Exercise instructions
Go through the material below and return each line with the string "vomiting" in it.

Extracted records
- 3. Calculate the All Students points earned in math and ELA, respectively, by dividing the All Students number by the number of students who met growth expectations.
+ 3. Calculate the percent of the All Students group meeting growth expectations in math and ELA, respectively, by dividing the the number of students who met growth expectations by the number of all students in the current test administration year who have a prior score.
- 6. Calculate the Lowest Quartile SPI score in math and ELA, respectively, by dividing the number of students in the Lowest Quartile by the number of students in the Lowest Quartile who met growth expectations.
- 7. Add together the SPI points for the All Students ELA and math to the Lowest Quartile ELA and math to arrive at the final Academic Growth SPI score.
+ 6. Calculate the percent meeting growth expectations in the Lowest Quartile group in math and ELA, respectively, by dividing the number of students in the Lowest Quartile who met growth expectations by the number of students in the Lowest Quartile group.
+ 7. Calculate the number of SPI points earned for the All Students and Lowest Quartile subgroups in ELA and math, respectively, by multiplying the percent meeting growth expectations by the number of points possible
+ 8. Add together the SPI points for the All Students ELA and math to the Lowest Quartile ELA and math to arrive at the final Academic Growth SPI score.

==

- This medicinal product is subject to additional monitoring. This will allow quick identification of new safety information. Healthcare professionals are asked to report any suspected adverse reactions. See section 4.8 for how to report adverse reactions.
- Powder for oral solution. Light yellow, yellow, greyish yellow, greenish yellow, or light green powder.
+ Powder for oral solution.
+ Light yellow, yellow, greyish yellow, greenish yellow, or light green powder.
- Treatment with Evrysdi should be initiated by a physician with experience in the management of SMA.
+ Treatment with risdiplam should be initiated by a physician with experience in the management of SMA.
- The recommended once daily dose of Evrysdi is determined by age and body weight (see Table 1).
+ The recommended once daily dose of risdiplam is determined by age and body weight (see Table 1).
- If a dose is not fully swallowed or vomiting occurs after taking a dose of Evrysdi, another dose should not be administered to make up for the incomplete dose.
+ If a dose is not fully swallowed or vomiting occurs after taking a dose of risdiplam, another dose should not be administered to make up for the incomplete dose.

* * *

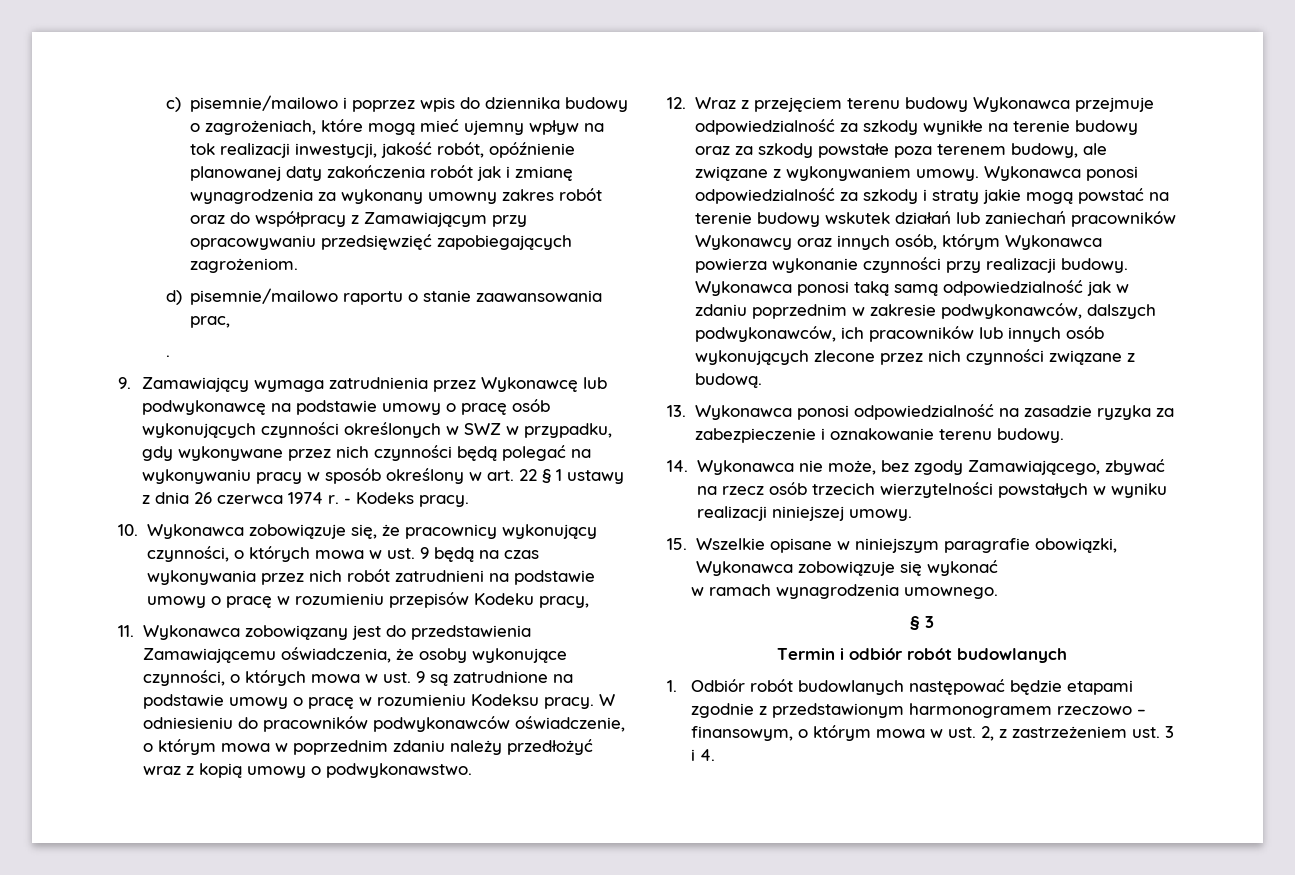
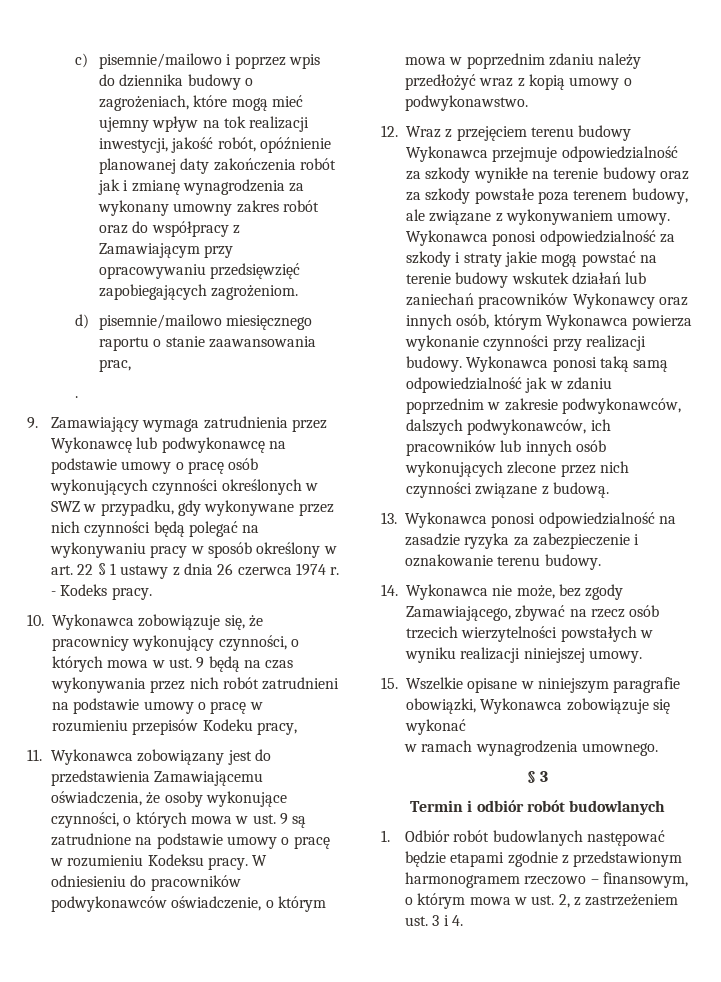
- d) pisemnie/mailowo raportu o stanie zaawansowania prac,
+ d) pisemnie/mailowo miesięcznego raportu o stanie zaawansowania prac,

Completed exercise
- If a dose is not fully swallowed or vomiting occurs after taking a dose of Evrysdi, another dose should not be administered to make up for the incomplete dose.
+ If a dose is not fully swallowed or vomiting occurs after taking a dose of risdiplam, another dose should not be administered to make up for the incomplete dose.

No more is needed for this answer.